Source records
__________

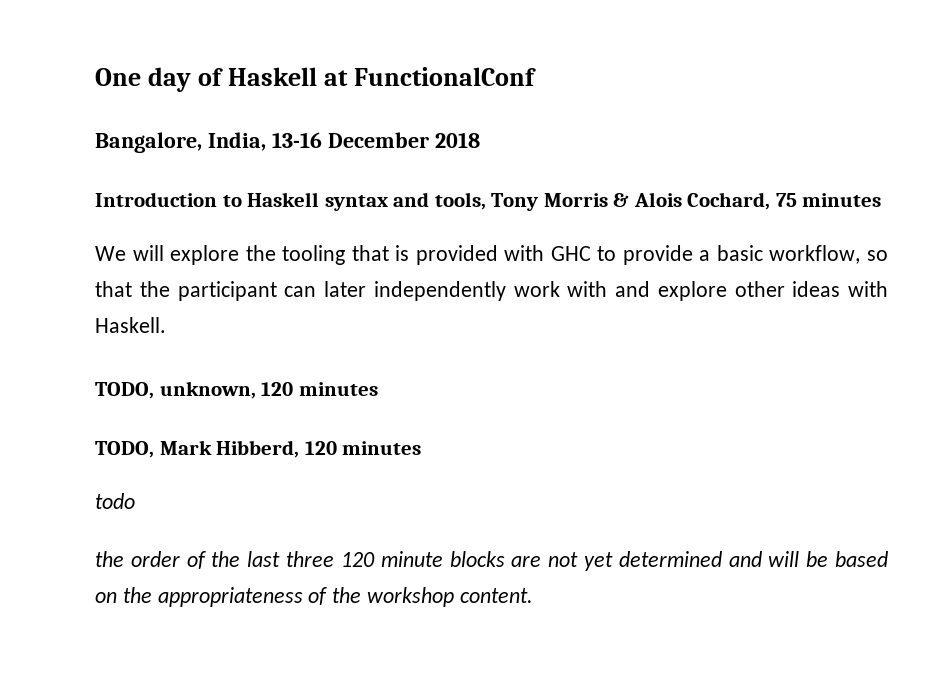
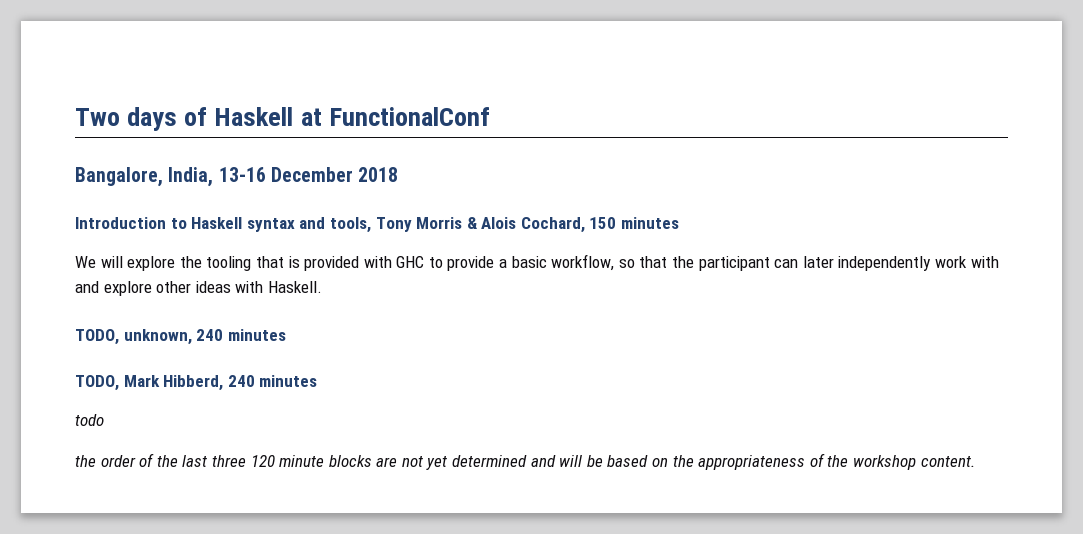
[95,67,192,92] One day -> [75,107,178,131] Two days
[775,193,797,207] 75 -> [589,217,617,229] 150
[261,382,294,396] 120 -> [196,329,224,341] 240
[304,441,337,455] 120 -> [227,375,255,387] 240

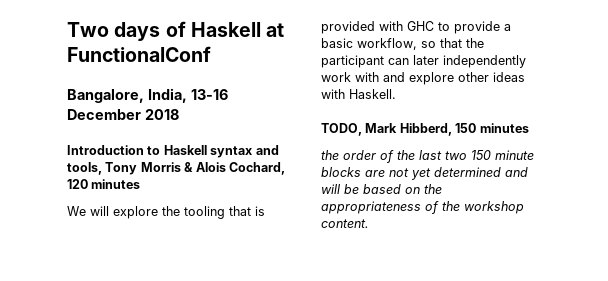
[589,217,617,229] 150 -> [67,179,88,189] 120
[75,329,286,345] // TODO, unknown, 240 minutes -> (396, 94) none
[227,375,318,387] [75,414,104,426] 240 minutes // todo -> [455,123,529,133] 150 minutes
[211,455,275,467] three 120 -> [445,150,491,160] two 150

__________

* [Assigned task]: Please copy the lines above exactly as written, apart from any pictures.

* [Task answer]:
[95,67,192,92] One day -> [75,107,178,131] Two days
[775,193,797,207] 75 -> [589,217,617,229] 150
[261,382,294,396] 120 -> [196,329,224,341] 240
[304,441,337,455] 120 -> [227,375,255,387] 240

[589,217,617,229] 150 -> [67,179,88,189] 120
[75,329,286,345] // TODO, unknown, 240 minutes -> (396, 94) none
[227,375,318,387] [75,414,104,426] 240 minutes // todo -> [455,123,529,133] 150 minutes
[211,455,275,467] three 120 -> [445,150,491,160] two 150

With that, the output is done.